» **DATA FOR THIS TASK**
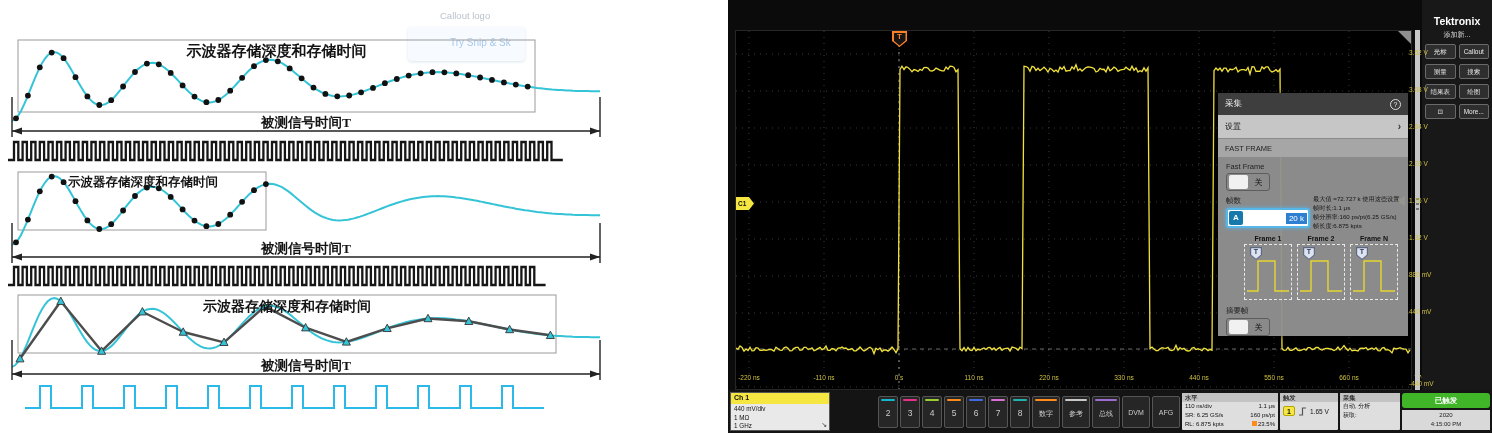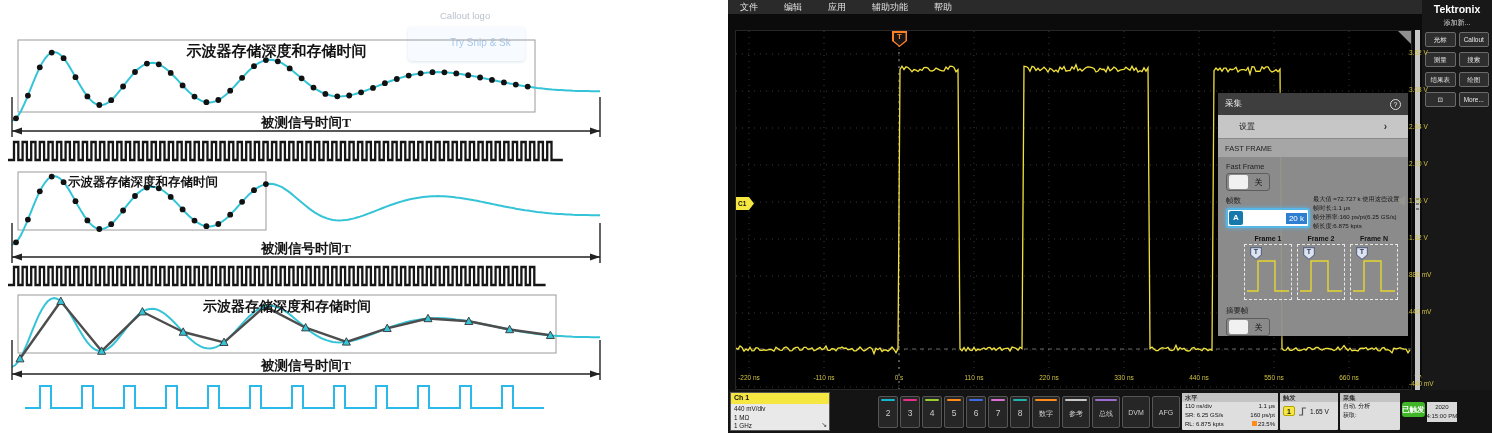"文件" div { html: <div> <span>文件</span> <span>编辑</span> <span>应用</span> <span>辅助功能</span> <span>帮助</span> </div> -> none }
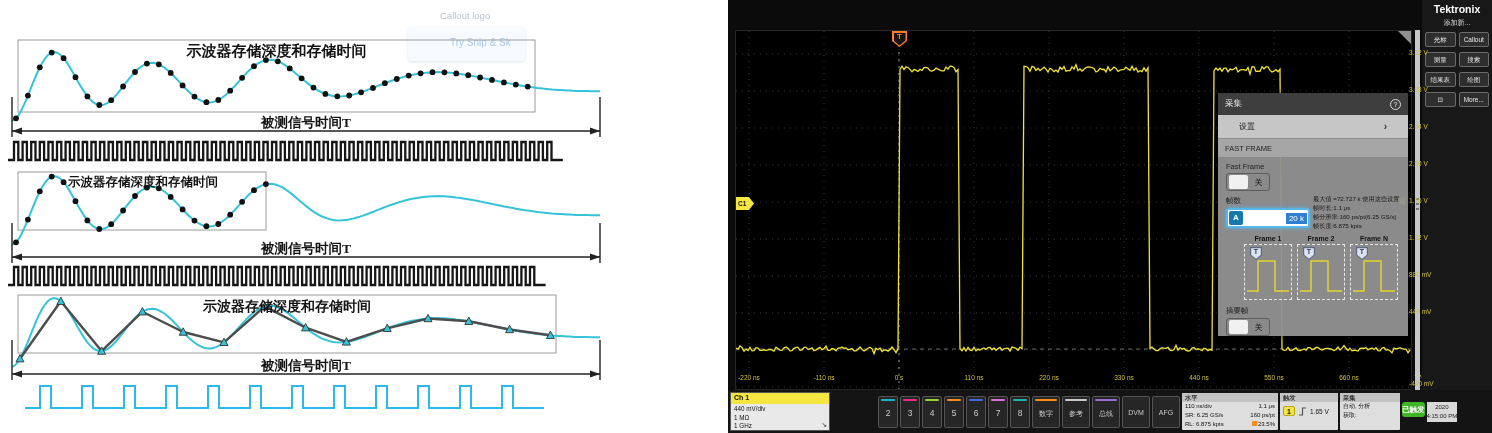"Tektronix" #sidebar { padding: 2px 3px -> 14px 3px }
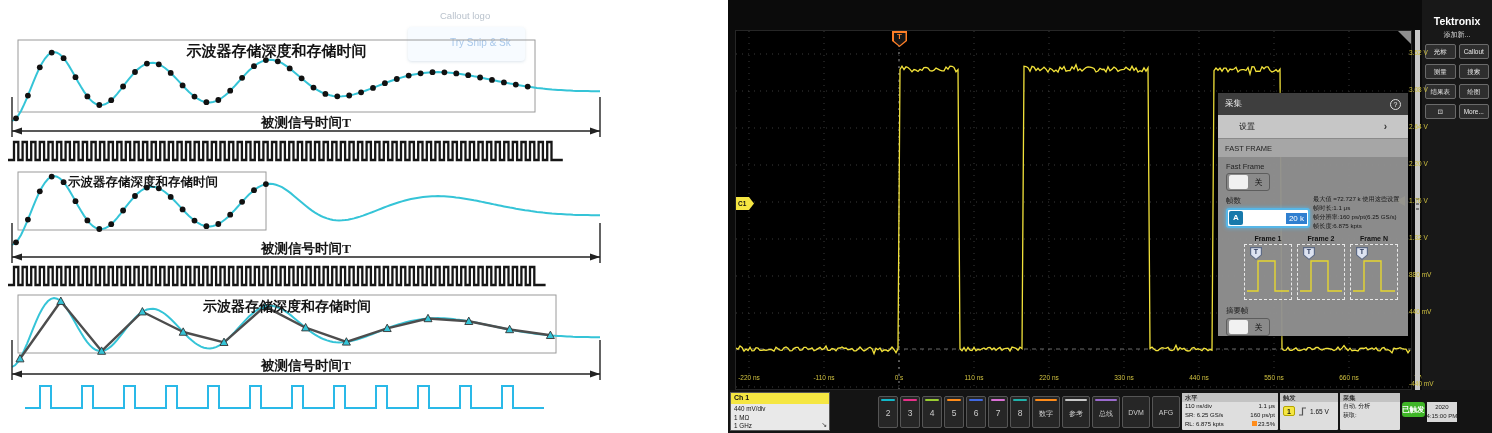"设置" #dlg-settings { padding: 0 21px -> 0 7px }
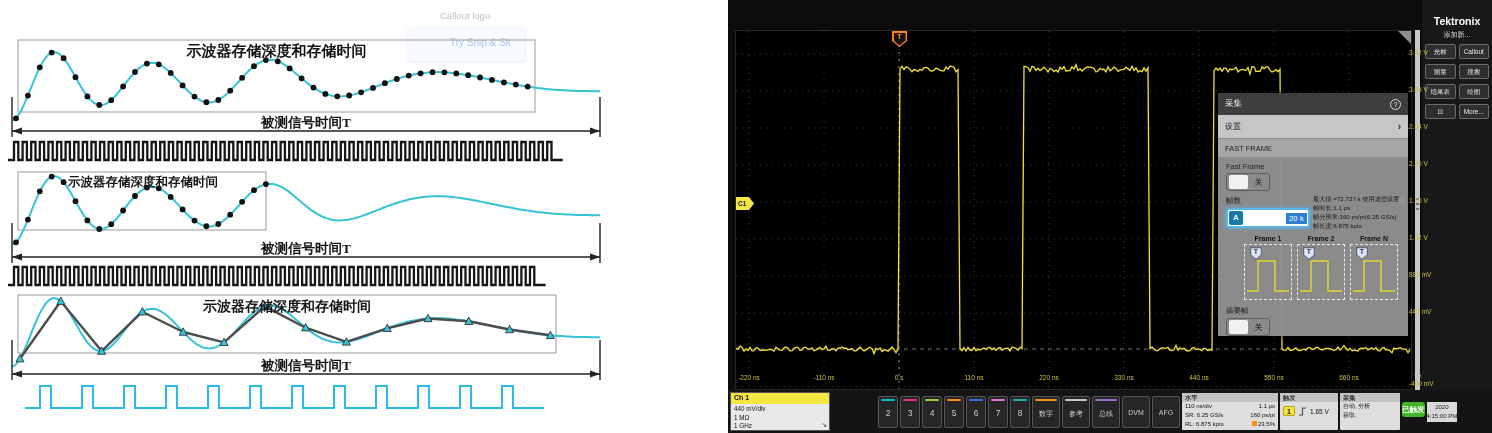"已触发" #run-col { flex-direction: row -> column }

---

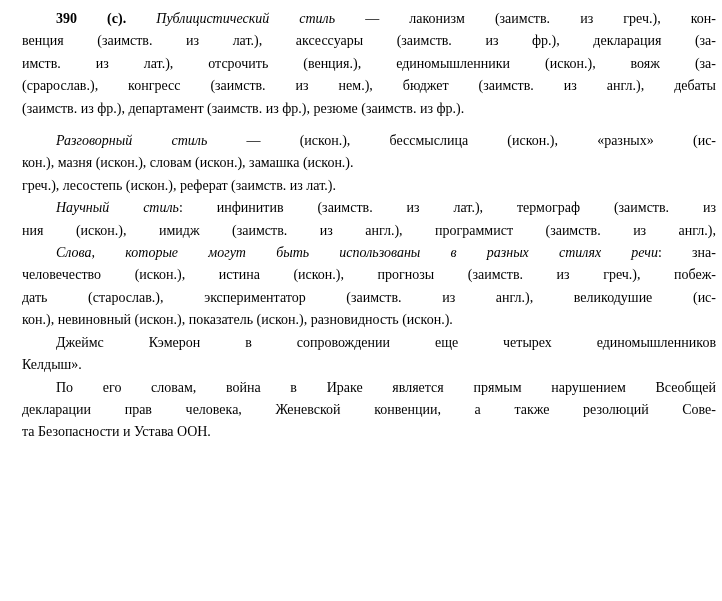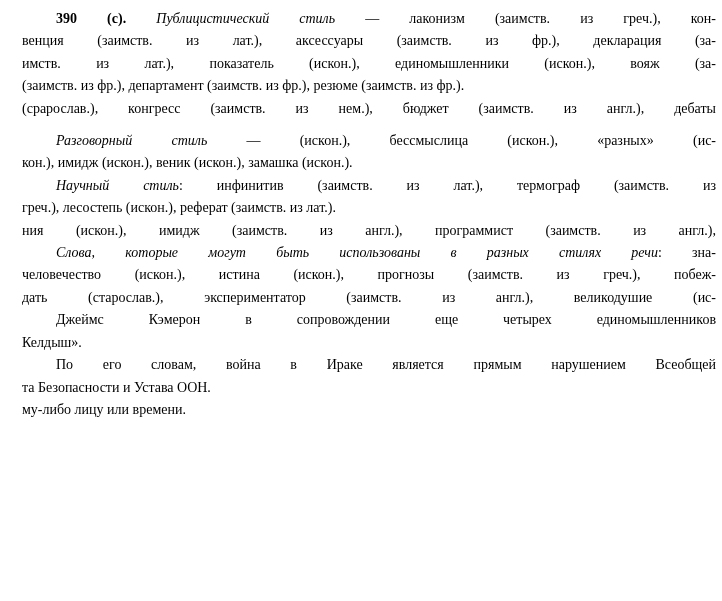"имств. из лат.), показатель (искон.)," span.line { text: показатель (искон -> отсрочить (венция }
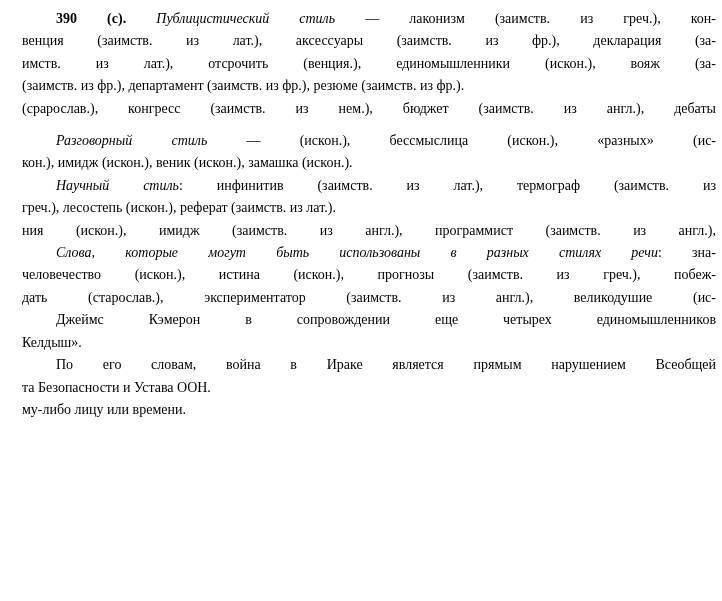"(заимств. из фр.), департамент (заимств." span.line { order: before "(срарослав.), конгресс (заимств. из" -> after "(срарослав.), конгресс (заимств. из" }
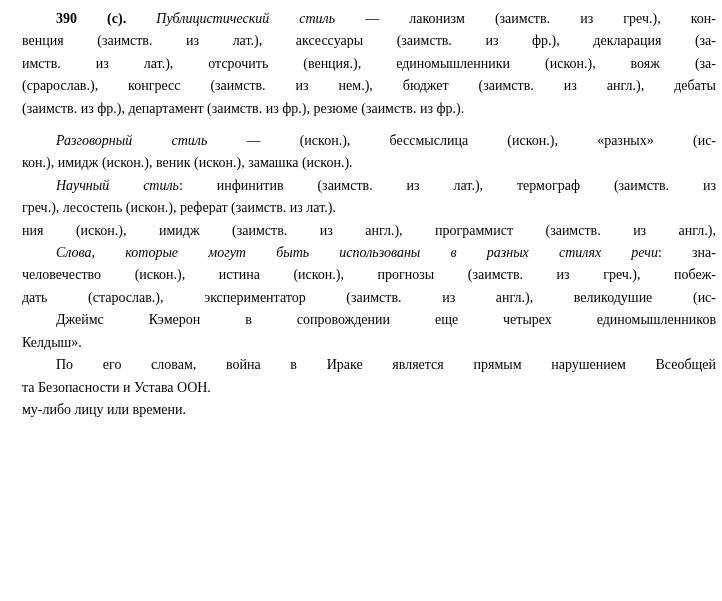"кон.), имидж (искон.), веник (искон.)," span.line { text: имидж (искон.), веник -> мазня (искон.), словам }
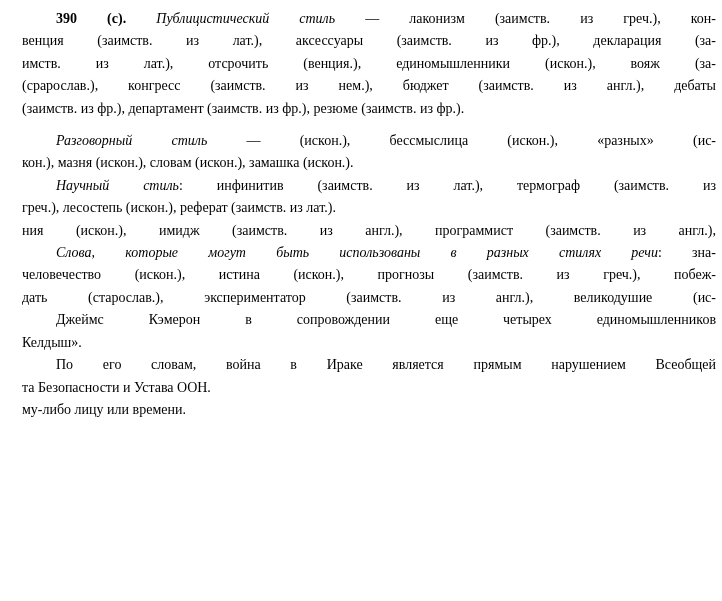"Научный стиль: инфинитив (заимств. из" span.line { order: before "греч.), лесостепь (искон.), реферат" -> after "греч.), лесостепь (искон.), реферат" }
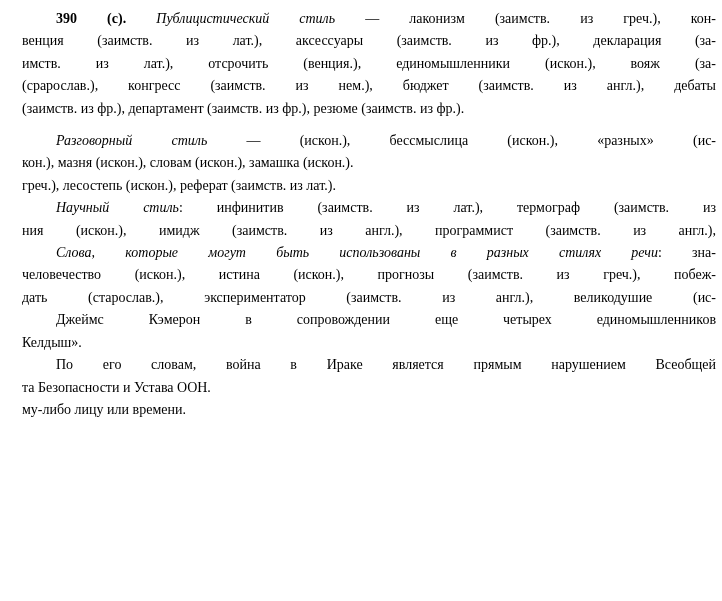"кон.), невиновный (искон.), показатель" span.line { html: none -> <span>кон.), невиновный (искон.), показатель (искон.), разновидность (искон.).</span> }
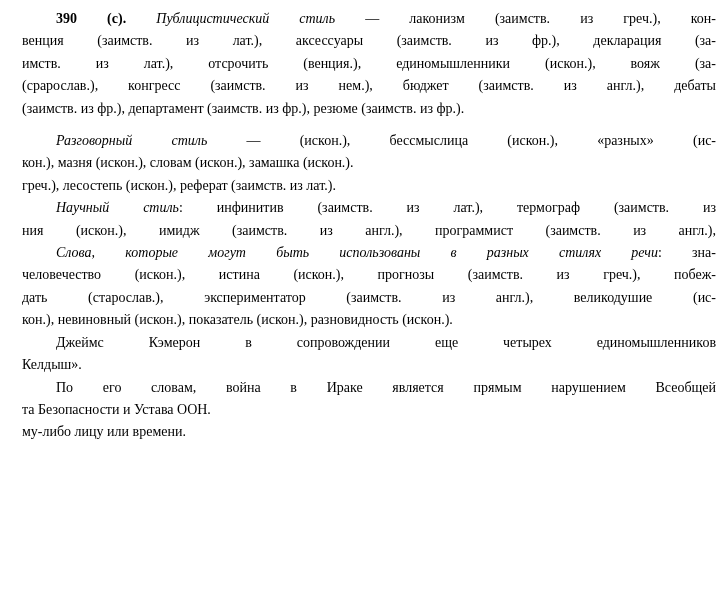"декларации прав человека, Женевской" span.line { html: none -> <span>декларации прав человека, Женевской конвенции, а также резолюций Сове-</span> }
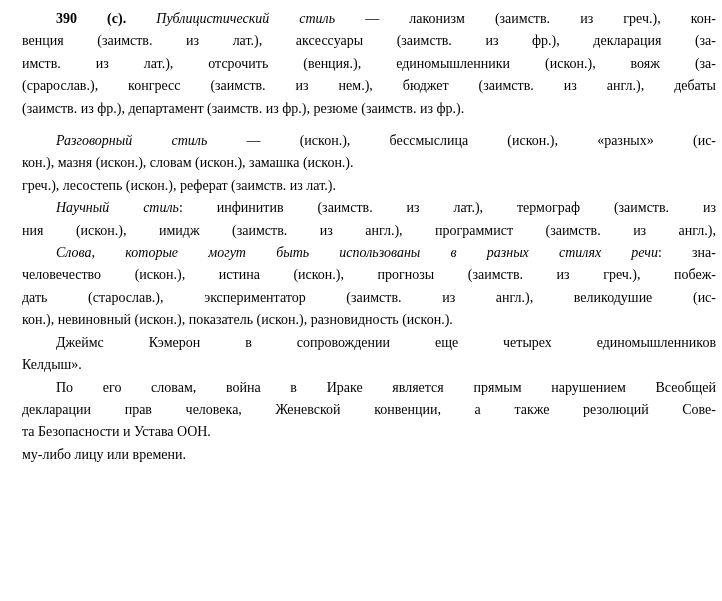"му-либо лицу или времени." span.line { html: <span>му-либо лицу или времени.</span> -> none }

--

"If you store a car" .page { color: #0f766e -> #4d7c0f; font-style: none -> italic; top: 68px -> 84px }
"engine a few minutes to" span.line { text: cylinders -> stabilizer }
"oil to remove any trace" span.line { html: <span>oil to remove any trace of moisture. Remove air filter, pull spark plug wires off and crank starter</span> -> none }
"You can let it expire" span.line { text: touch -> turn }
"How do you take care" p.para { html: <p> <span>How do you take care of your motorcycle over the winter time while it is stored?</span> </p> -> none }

» **ACTIVITY**
Reproduce the listing above only between the lines holding "html: <div> <span>文件</span>" and "flex-direction: row ->", inclusive. Every line must match exactly, and pictures are dropped.

» **RESPONSE AREA**
"文件" div { html: <div> <span>文件</span> <span>编辑</span> <span>应用</span> <span>辅助功能</span> <span>帮助</span> </div> -> none }
"Tektronix" #sidebar { padding: 2px 3px -> 14px 3px }
"设置" #dlg-settings { padding: 0 21px -> 0 7px }
"已触发" #run-col { flex-direction: row -> column }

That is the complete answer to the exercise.